WHAT THE TASK REQUIRES: Each line below from the one containing "devphase contract create" through the one containing "- Compile vx.xxx.x.proto" is to be given again exactly, and no line outside that span.
=== Begin Enclosure ===
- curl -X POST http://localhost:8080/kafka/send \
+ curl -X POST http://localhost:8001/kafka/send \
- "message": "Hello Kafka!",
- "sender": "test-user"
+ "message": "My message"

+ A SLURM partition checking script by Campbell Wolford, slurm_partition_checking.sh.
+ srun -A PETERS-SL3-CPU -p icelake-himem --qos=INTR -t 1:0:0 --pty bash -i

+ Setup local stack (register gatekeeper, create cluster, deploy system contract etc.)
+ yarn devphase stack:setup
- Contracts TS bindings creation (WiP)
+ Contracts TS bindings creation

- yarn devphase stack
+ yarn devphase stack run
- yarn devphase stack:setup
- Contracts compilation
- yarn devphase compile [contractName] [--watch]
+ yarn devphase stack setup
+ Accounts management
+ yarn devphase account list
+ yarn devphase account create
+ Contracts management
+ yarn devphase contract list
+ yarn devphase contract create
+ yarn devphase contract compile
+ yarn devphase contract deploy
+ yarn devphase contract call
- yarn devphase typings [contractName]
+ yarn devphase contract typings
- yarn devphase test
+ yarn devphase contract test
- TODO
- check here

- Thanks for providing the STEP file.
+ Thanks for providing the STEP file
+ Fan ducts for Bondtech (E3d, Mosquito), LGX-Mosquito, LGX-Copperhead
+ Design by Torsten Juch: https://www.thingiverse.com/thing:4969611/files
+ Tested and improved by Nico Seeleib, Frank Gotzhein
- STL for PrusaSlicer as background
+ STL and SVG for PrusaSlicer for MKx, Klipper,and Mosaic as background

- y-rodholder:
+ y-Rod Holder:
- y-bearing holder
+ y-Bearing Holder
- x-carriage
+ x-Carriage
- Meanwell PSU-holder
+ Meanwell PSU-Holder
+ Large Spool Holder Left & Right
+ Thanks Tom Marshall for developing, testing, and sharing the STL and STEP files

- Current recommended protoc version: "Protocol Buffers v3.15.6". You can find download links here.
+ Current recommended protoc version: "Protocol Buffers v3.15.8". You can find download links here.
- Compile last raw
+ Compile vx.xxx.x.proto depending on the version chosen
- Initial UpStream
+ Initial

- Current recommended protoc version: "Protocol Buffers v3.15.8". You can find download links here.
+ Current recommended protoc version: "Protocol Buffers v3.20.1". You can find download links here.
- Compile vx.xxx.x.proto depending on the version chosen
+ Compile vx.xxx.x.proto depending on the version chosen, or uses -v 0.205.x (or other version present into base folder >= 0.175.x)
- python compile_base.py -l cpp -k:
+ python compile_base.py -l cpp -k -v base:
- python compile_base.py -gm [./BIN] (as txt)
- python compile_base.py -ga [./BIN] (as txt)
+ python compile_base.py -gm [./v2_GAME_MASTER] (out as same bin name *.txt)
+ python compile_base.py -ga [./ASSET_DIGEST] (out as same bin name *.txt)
=== End Enclosure ===
TASK RESPONSE:
+ yarn devphase contract create
+ yarn devphase contract compile
+ yarn devphase contract deploy
+ yarn devphase contract call
- yarn devphase typings [contractName]
+ yarn devphase contract typings
- yarn devphase test
+ yarn devphase contract test
- TODO
- check here

- Thanks for providing the STEP file.
+ Thanks for providing the STEP file
+ Fan ducts for Bondtech (E3d, Mosquito), LGX-Mosquito, LGX-Copperhead
+ Design by Torsten Juch: https://www.thingiverse.com/thing:4969611/files
+ Tested and improved by Nico Seeleib, Frank Gotzhein
- STL for PrusaSlicer as background
+ STL and SVG for PrusaSlicer for MKx, Klipper,and Mosaic as background

- y-rodholder:
+ y-Rod Holder:
- y-bearing holder
+ y-Bearing Holder
- x-carriage
+ x-Carriage
- Meanwell PSU-holder
+ Meanwell PSU-Holder
+ Large Spool Holder Left & Right
+ Thanks Tom Marshall for developing, testing, and sharing the STL and STEP files

- Current recommended protoc version: "Protocol Buffers v3.15.6". You can find download links here.
+ Current recommended protoc version: "Protocol Buffers v3.15.8". You can find download links here.
- Compile last raw
+ Compile vx.xxx.x.proto depending on the version chosen
- Initial UpStream
+ Initial

- Current recommended protoc version: "Protocol Buffers v3.15.8". You can find download links here.
+ Current recommended protoc version: "Protocol Buffers v3.20.1". You can find download links here.
- Compile vx.xxx.x.proto depending on the version chosen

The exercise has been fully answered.